(ABOUT THIS TASK) Within these entries, how many lines contain the word "Crypto"? Answer with the number alone.

(GIVEN INFORMATION)
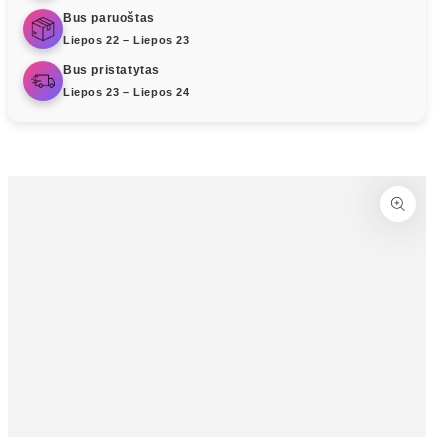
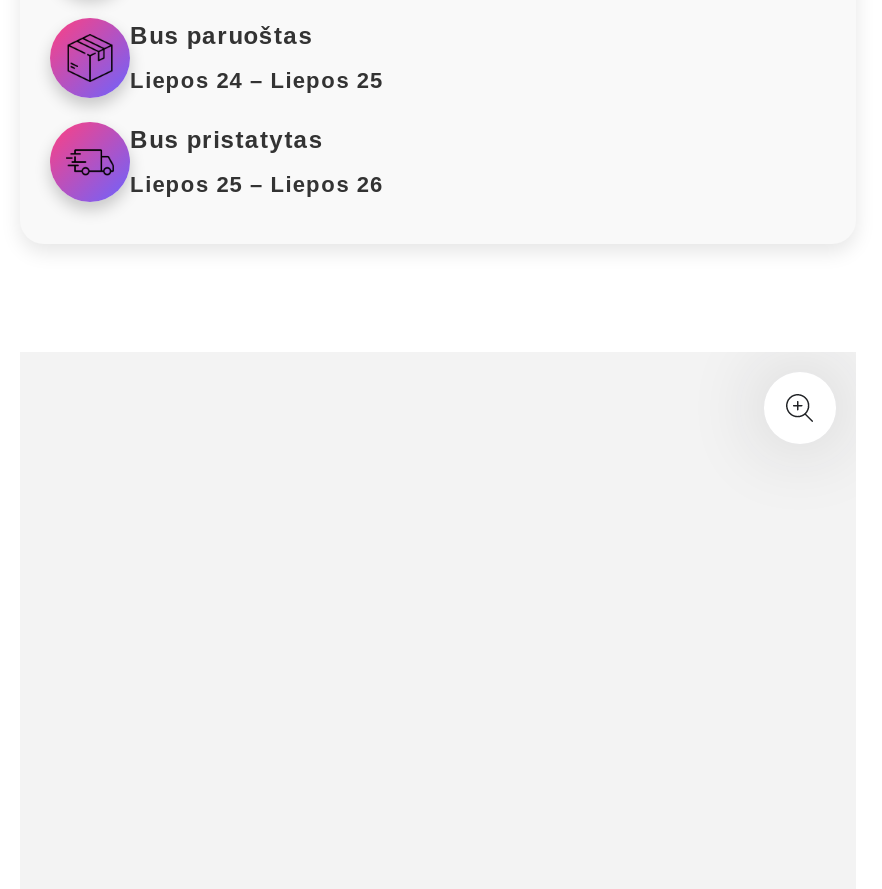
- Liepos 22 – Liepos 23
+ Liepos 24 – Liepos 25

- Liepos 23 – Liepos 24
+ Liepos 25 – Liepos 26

--

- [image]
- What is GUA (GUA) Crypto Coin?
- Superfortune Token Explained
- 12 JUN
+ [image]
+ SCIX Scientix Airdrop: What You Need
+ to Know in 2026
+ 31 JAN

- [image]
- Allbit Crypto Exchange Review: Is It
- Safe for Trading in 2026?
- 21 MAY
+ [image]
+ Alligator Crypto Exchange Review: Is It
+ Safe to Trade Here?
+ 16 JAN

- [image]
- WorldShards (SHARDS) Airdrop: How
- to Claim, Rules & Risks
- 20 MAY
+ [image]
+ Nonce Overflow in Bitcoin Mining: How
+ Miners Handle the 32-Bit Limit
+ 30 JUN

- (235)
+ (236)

(EXERCISE OUTPUT) 3